I know eighteen is a young age. Not understanding love at this age is normal. I know many people who have never had a relationship by this time and I also know people who have. To anyone older than me this is probably a silly question, you would probably tell me that I would understand love better when I am older and that I shouldn't worry about it. But I do. There is this part of me that truly believes I'm incapable of falling in love.
Without realizing it there has been a change as I've grown up. When I was younger I was full of love. Even when I obviously had no chance I carried on with crushes for years at a time. If he showed attention to another girl I'd be sad for a day then fall for him all over again the next day. I don't have that kind of dedication anymore.

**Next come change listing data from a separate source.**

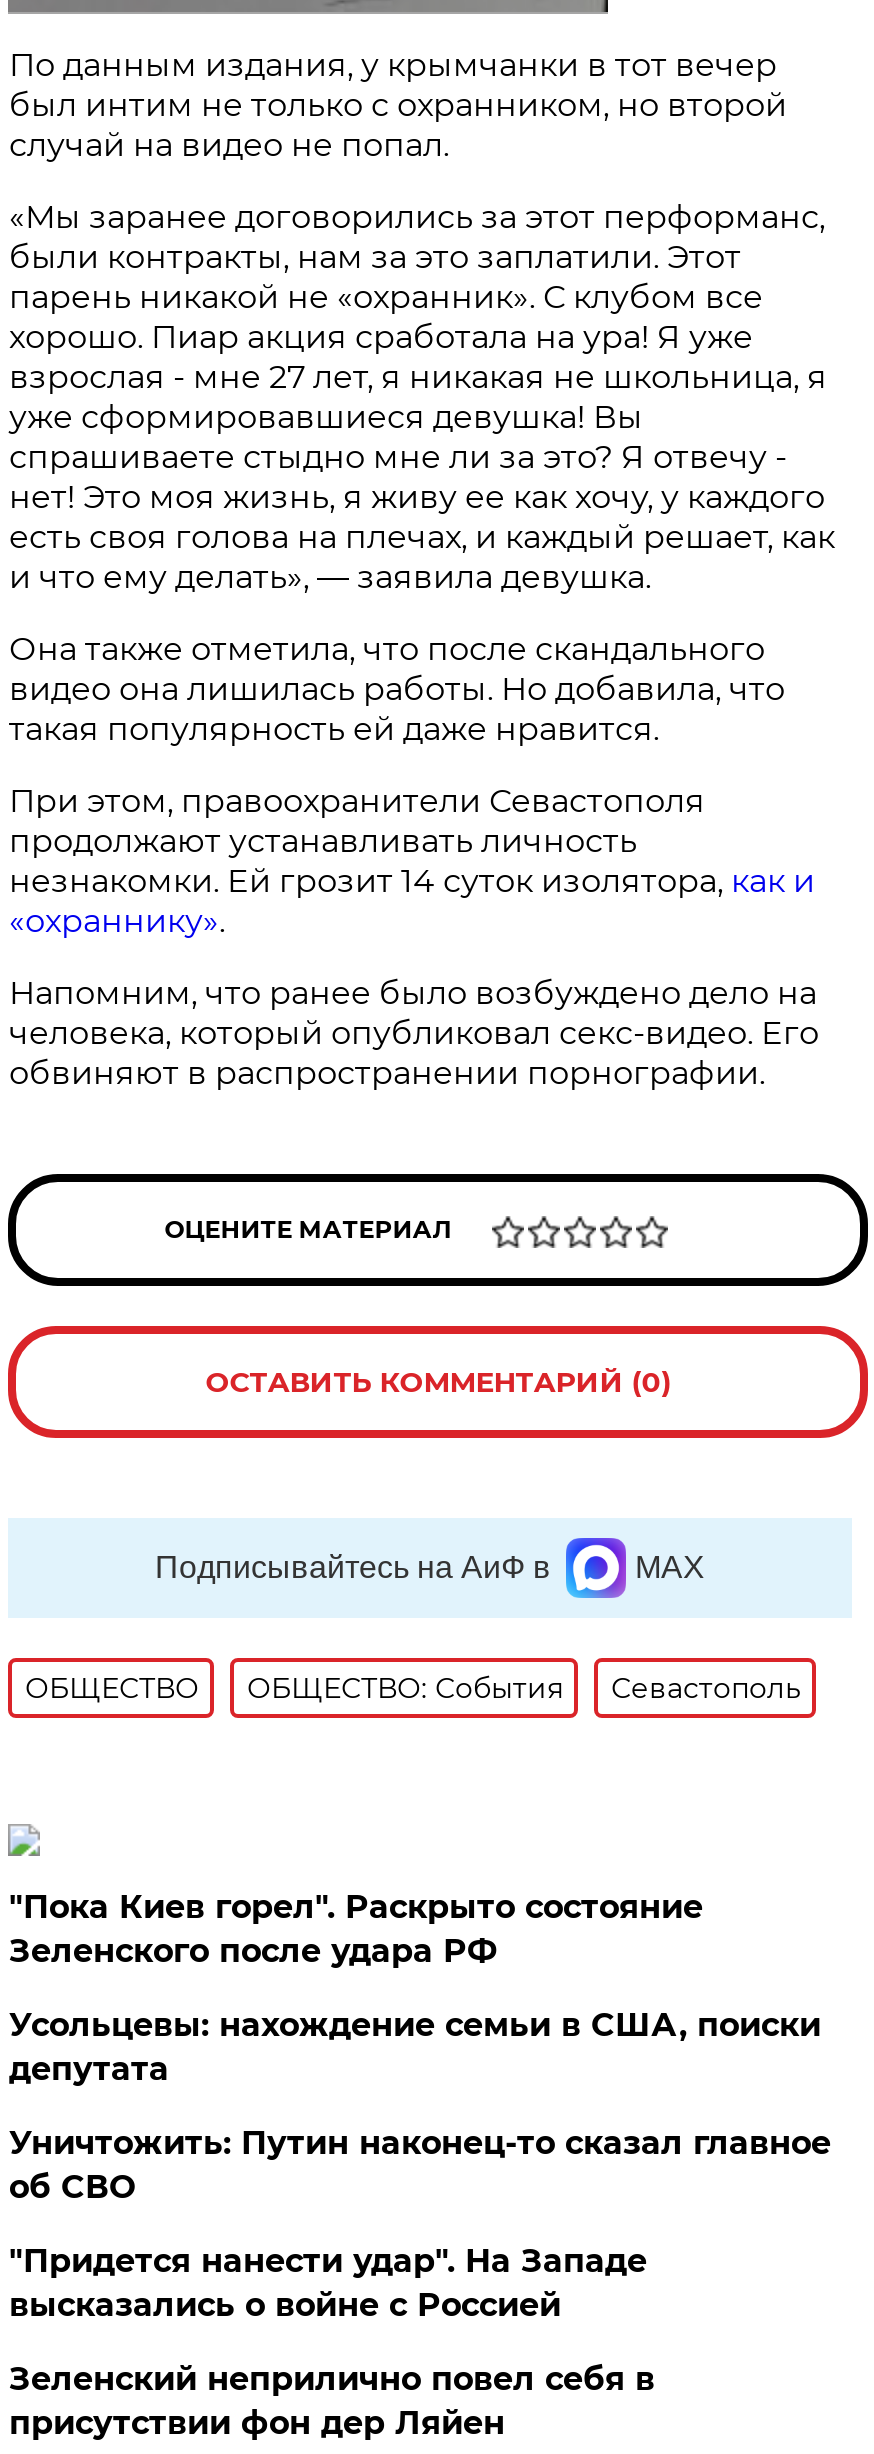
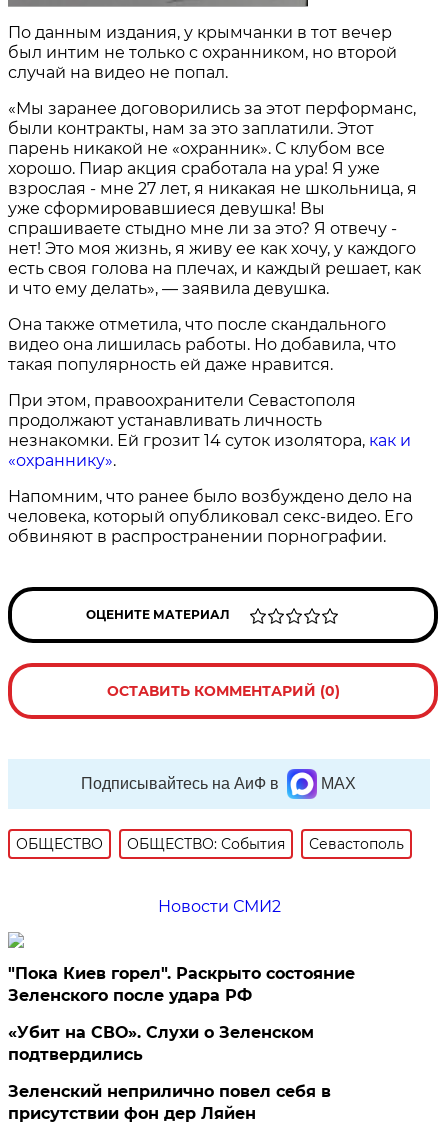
+ Новости СМИ2

moved down: "Пока Киев горел". Раскрыто состояние | Зеленского после удара РФ

- Усольцевы: нахождение семьи в США, поиски
- депутата
- Уничтожить: Путин наконец-то сказал главное
- об СВО
- "Придется нанести удар". На Западе
- высказались о войне с Россией
+ «Убит на СВО». Слухи о Зеленском
+ подтвердились
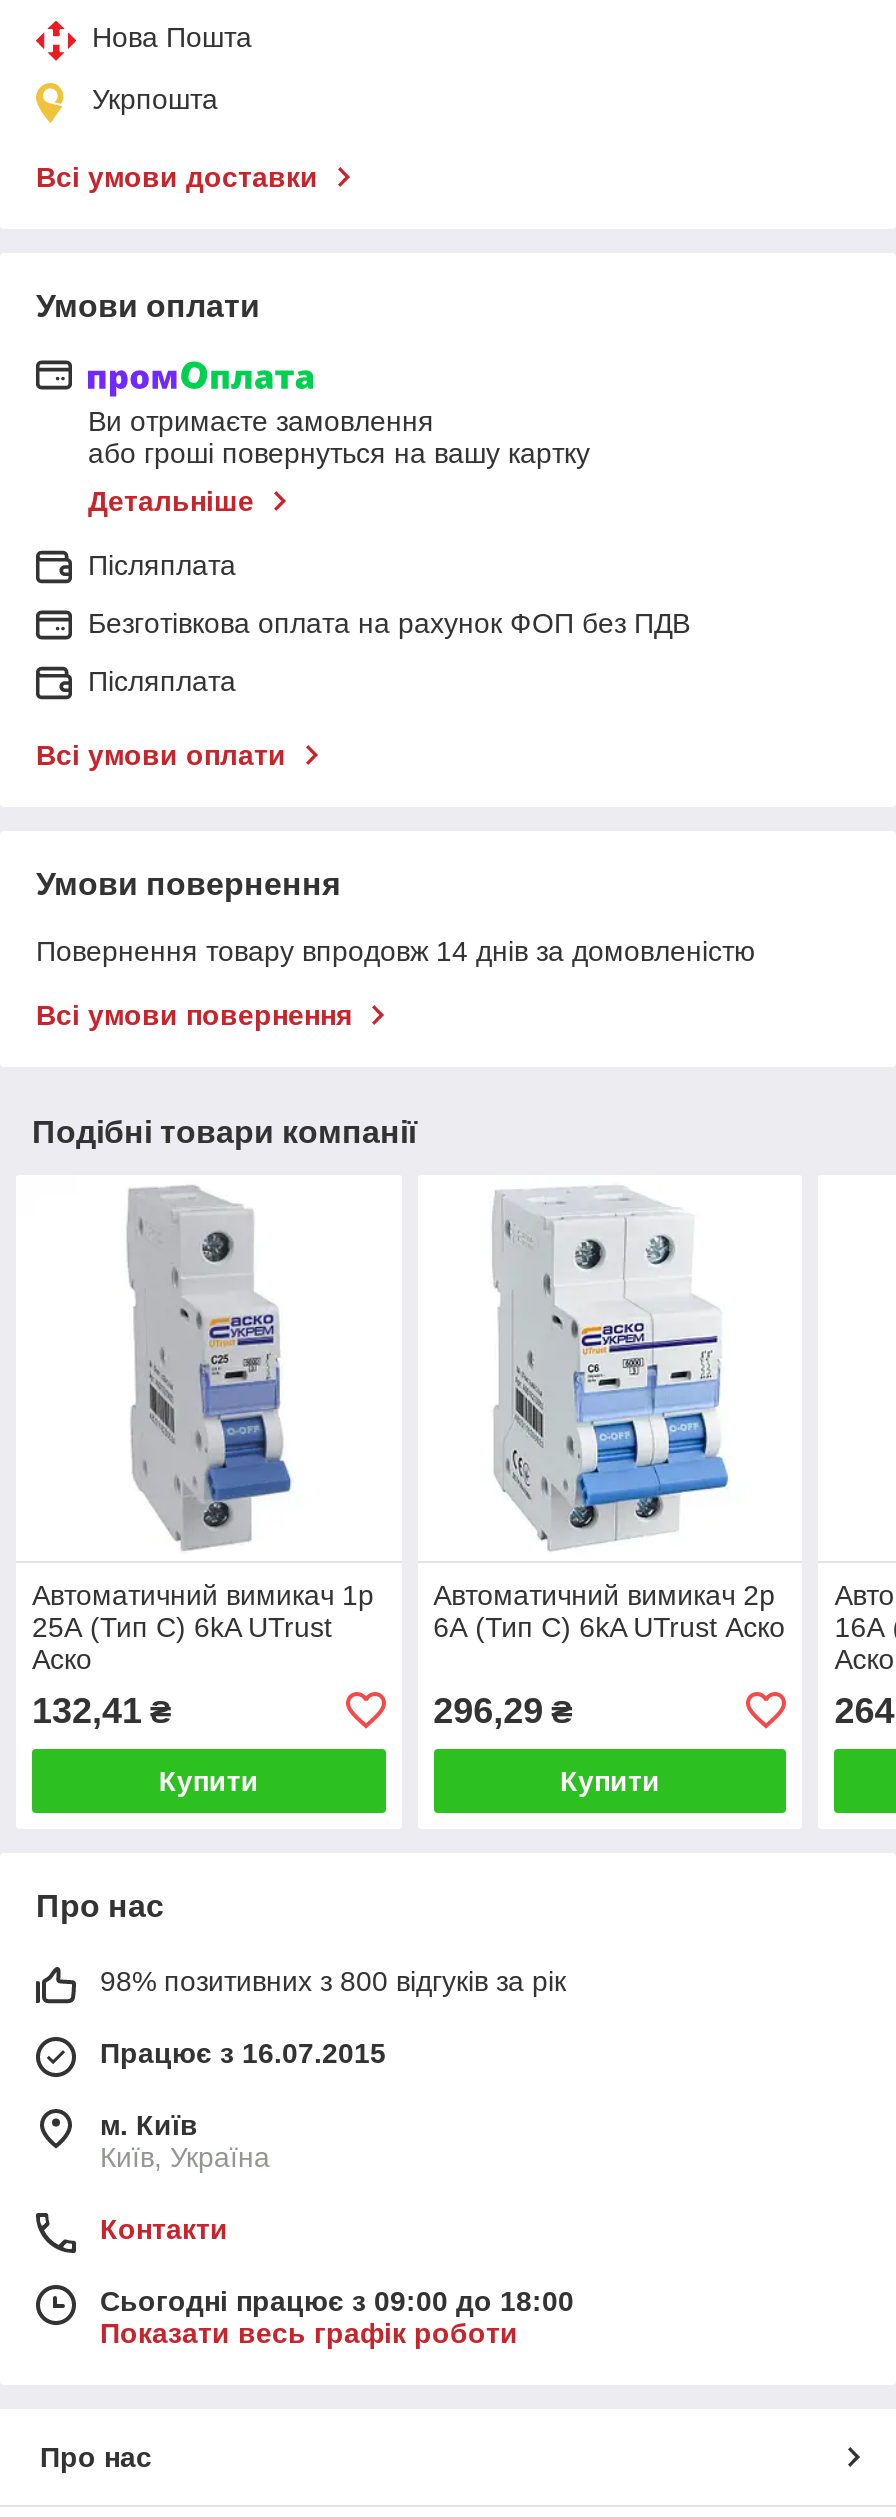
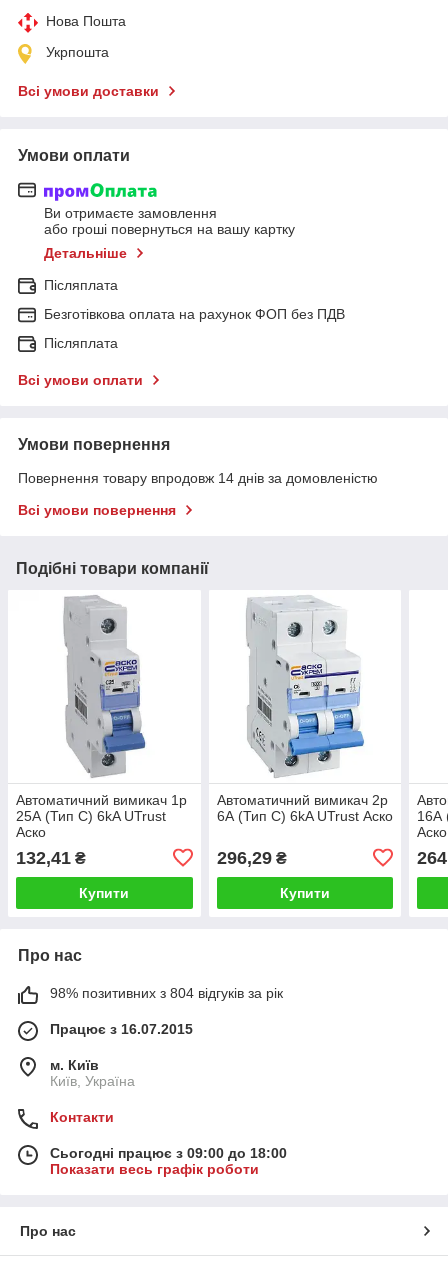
- 98% позитивних з 800 відгуків за рік
+ 98% позитивних з 804 відгуків за рік
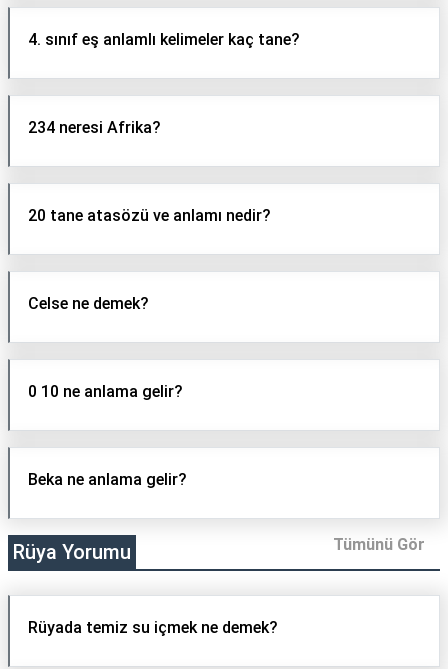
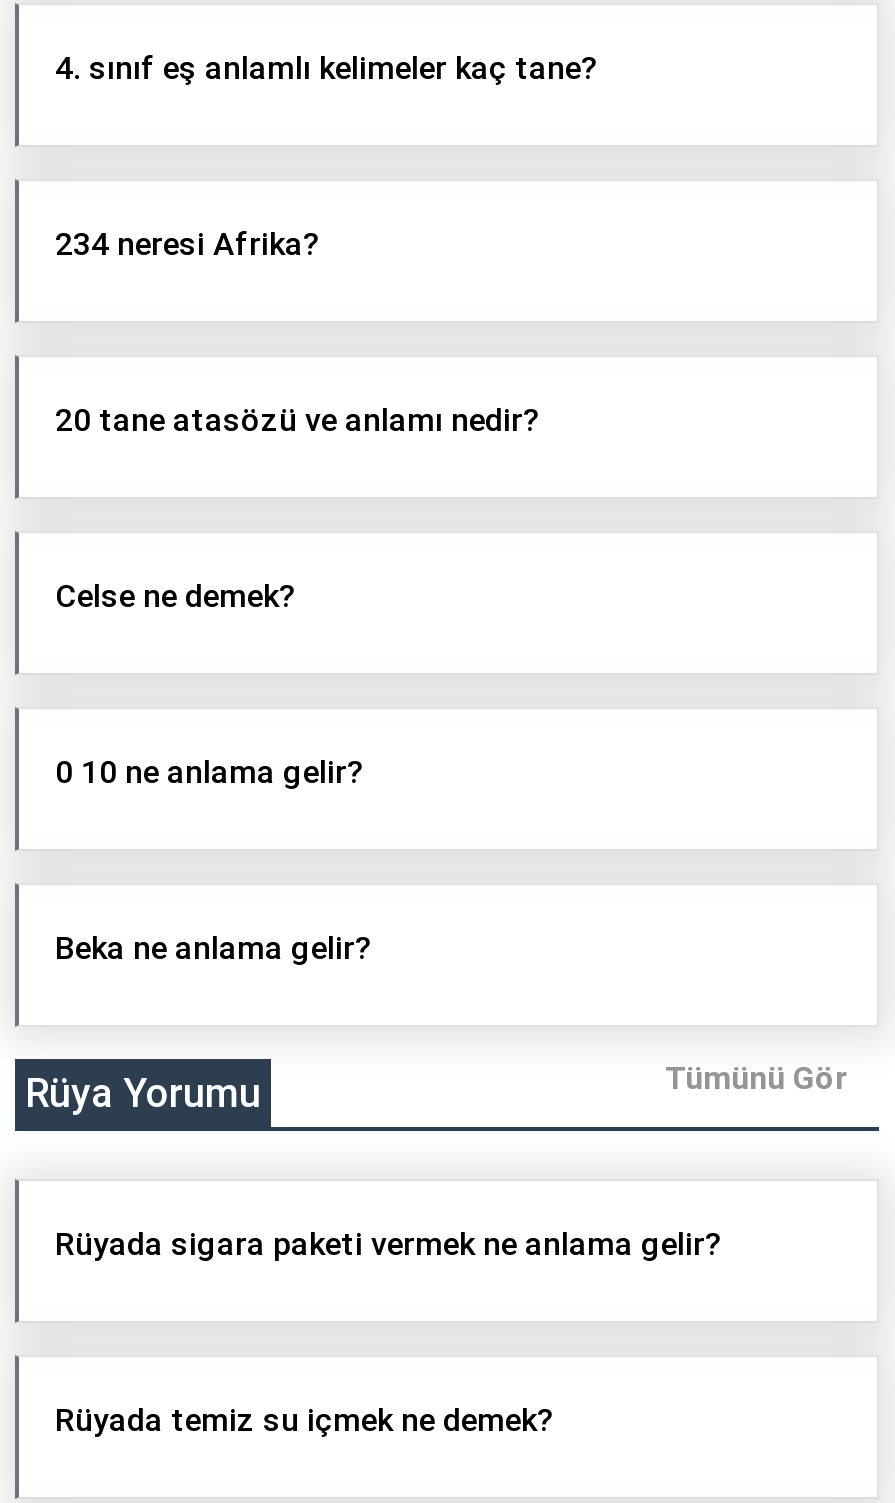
+ Rüyada sigara paketi vermek ne anlama gelir?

I haven't had a serious crush on a guy in around three years. The last guy was someone who I could honestly see myself falling in love with. However, when things didn't turn out how I wanted them to, I wasn't upset. I simply picked myself up and moved on. I used to flip flop a lot about my feelings for my ex even though I knew for a fact I didn't love him however when it came to the guy I actually could have fallen in love with, once it was over, I never flip flopped.
When it comes to new guys there have been a couple of quick crushes but none lasted more than a week. It seems to be that I fall for a guy quickly but lose interest quickly as well. Recently there was a guy I met that I really liked and it seemed like things would work out differently but they didn't. I'm really starting to worry that I won't ever fall in love.